Micro Market Report | January–June 2020
Each neighborhood in California is unique and so are their real estate market. Check out the latest LIV Sotheby’s International Realty Micro Market Report to see how your neighborhood performed in Q2 compared to other Ventura County communities.
Now at the mid-year mark, the real estate market in Ventura County has shown promising indicators of rapidly returning strength despite the slows the market saw at the beginning of the pandemic. Pronounced increases include a county-wide appreciation in average sale prices of both detached and attached homes, a shorter span of time on the market and a healthier absorption rate (percentage of sold listings from new listing inventory) of 66.3% across all price points compared to Q2 last year which was 2% less at 64.3% absorption.
Some neighborhoods out-performed previous year projections, such as the Ventura Hillside which saw a 42.9% increase in the number of home sales and a very healthy 25.9% rise in average home values.
Another region to highlight was the city of Santa Paula which reported increases across the board, notably a 14.3% increase in average sale prices, a 2.8% increase in the average property value per square foot, a 2.6% increase in the number of homes sold, and an impressive 165% increase in the highest sale price for the region (a Tuscan-inspired villa represented and sold by LIV Sotheby’s International Realty for $2.65M).
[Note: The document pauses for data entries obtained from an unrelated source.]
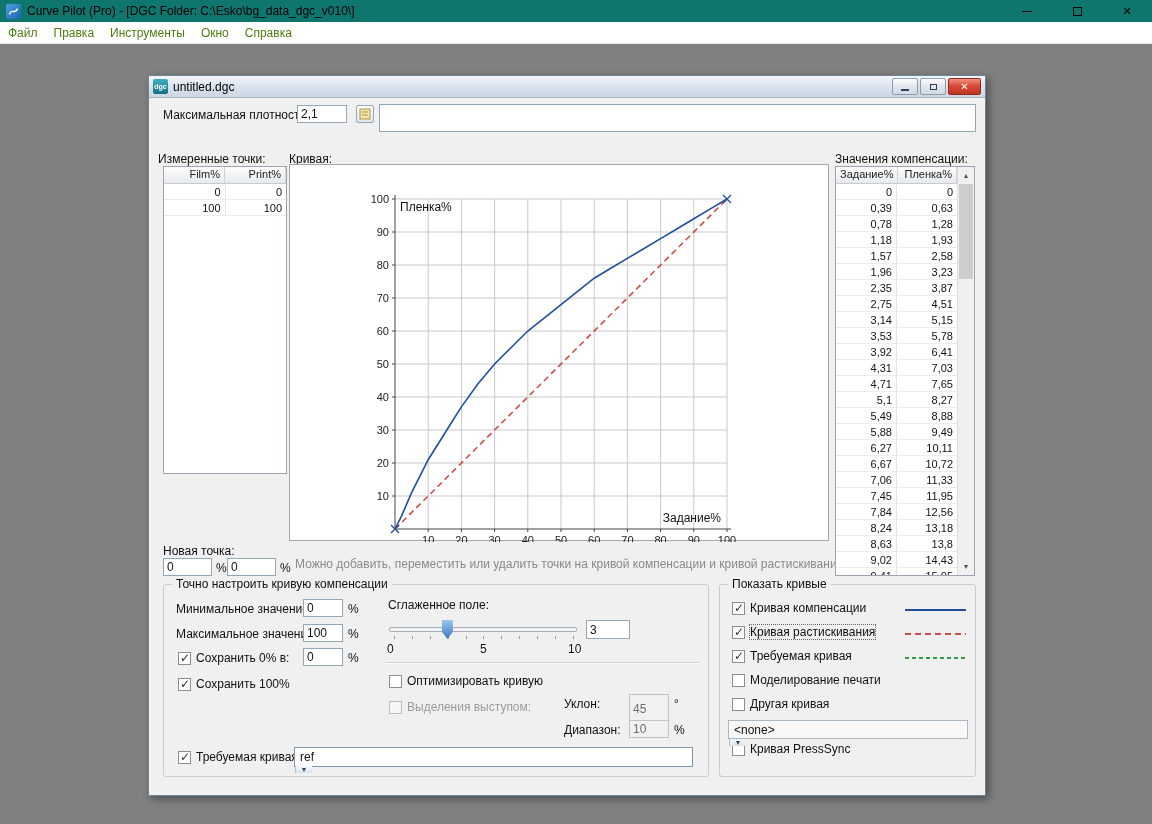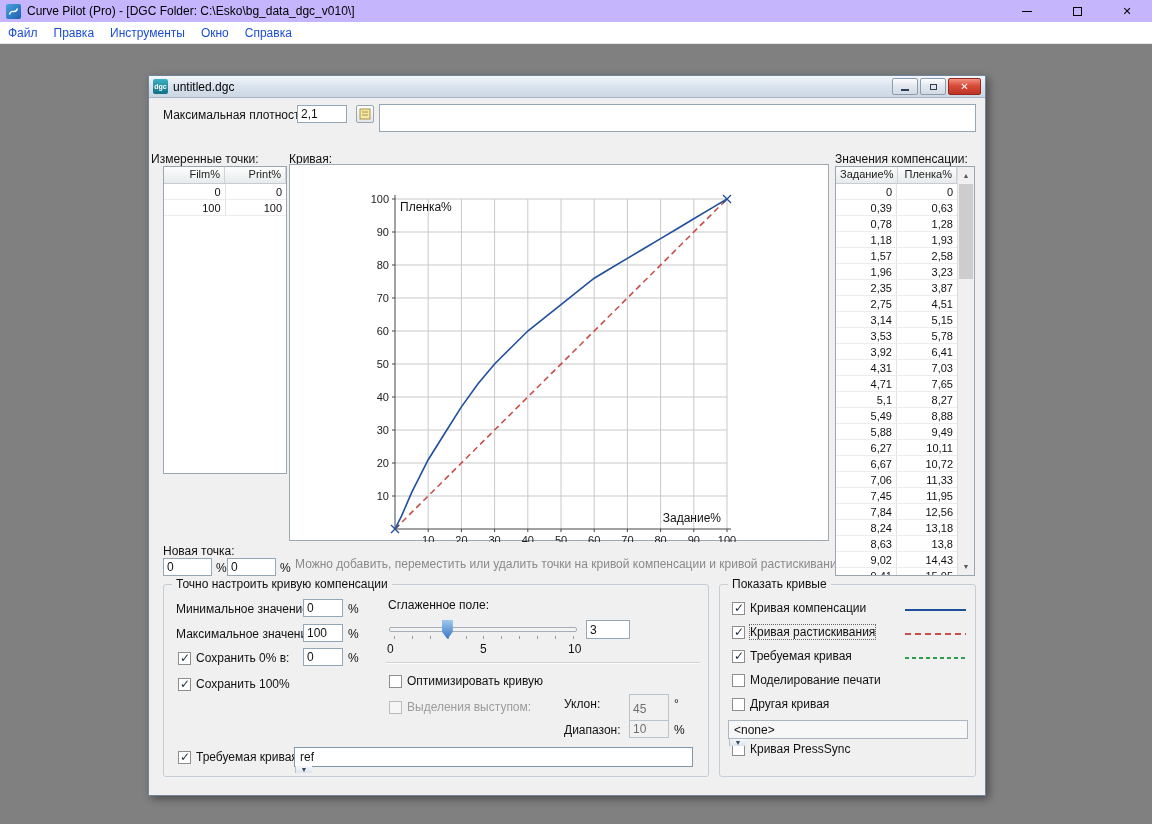--- a/index.html
+++ b/index.html
@@ -1,34 +1,34 @@
 <!DOCTYPE html>
 <html><head>
 <meta charset="utf-8">
 <style>
   * { margin:0; padding:0; box-sizing:border-box; }
   html,body { width:1152px; height:824px; overflow:hidden; background:#808080;
               font-family:"Liberation Sans","DejaVu Sans",sans-serif; font-size:12px; color:#111; }
 
   
-  .titlebar { position:absolute; left:0; top:0; width:1152px; height:22px; background:#c4b5fd;
+  .titlebar { position:absolute; left:0; top:0; width:1152px; height:22px; background:#0f766e;
               display:flex; align-items:center; }
   .app-icon { width:15px; height:15px; margin:0 6px 0 6px; border-radius:2px;
               background:linear-gradient(135deg,#4aa3e0,#1d5fae); display:inline-flex;
               align-items:center; justify-content:center; }
   .title-text { font-size:12px; color:#000; }
   .win-controls { margin-left:auto; display:flex; height:22px; }
   .win-btn { width:50px; height:22px; display:flex; align-items:center; justify-content:center; }
   .glyph-min { width:10px; height:0; border-top:1px solid #000; display:block; }
   .glyph-max { width:9px; height:9px; border:1px solid #000; display:block; }
   .glyph-close { font-size:11px; color:#000; line-height:1; }
 
   .menubar { position:absolute; left:0; top:22px; width:1152px; height:22px; background:#ffffff;
              display:flex; align-items:center; border-bottom:1px solid #e8e8e8; }
-  .menu-item { padding:2px 8px; color:#1d4ed8; }
+  .menu-item { padding:2px 8px; color:#4d7c0f; }
 
   .client { position:absolute; left:0; top:44px; width:1152px; height:780px; background:#808080;border-radius:18px; }
 
   
   .child { position:absolute; left:148px; top:31px; width:838px; height:721px;
            background:#f0f0f0; border:1px solid #6f8499; box-shadow:3px 3px 8px rgba(0,0,0,.4); }
   .child-tb { height:22px; background:linear-gradient(#f3f7fc,#dbe4ef 45%,#ccd7e4);
               border-bottom:1px solid #a7b5c5; display:flex; align-items:center; padding:0 4px; }
   .dgc-icon { width:15px; height:15px; margin-right:5px; border-radius:2px;
               background:linear-gradient(#3fb0c4,#107082); color:#fff; font-size:7px; font-weight:bold;
@@ -156,21 +156,21 @@
       <input class="input" style="left: 148px; top: 7px; width: 50px; height: 18px;" value="2,1">
       <div class="mini-btn" style="left:207px;top:7px">
         <svg width="12" height="12">
             <rect x="1" y="1" width="10" height="10" fill="#f5e6a2" stroke="#a9954f"></rect>
             <line x1="3" y1="4" x2="9" y2="4" stroke="#a9954f"></line>
             <line x1="3" y1="7" x2="9" y2="7" stroke="#a9954f"></line>
           </svg>
       </div>
       <input class="input" style="left: 230px; top: 6px; width: 597px; height: 28px;" value="">
 
-      <span class="label" style="left:2px;top:54px">Измеренные точки:</span>
+      <span class="label" style="left:9px;top:54px">Измеренные точки:</span>
       <div class="tbl" style="left:14px;top:68px;width:124px;height:308px">
         <div class="hdr">
           <div class="hcell">Film%</div>
           <div class="hcell">Print%</div>
         </div>
         <div>
             <div class="trow">
               <div class="tcell">0</div>
               <div class="tcell">0</div>
             </div>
Several Oxnard beach-front and beach-adjacent neighborhoods also reported increased popularity, such as Mandalay Beach which showed a 29.2% increase in the number of properties sold. Hollywood by the Sea also reported a 28.6% increase in the number of home sales and a 35% increase in sale prices, bringing the new average sale price to $1,138,250. Silver Strand likewise saw an exceptional 43.8% increase in the number of homes sold and a 0.8% increase in sale prices.
Additionally, certain luxury neighborhoods in Camarillo also wrapped up Q2 with positive growth. In Sterling Hills, average home values went up by 2% to $945,083 and the area saw an impressive 71.4% rise in the number of properties sold. Similarly, the Las Posas Estates statistic analysis returned a 23.4% increase in average sale prices and a reduction of average time on the market to just 89 days, which correlates to the 31.6% increase in the number of sales for the area.
These statistical performances indicate an ideal scene for many sellers in the region, where residential properties are moving off the market quickly and at desirable prices.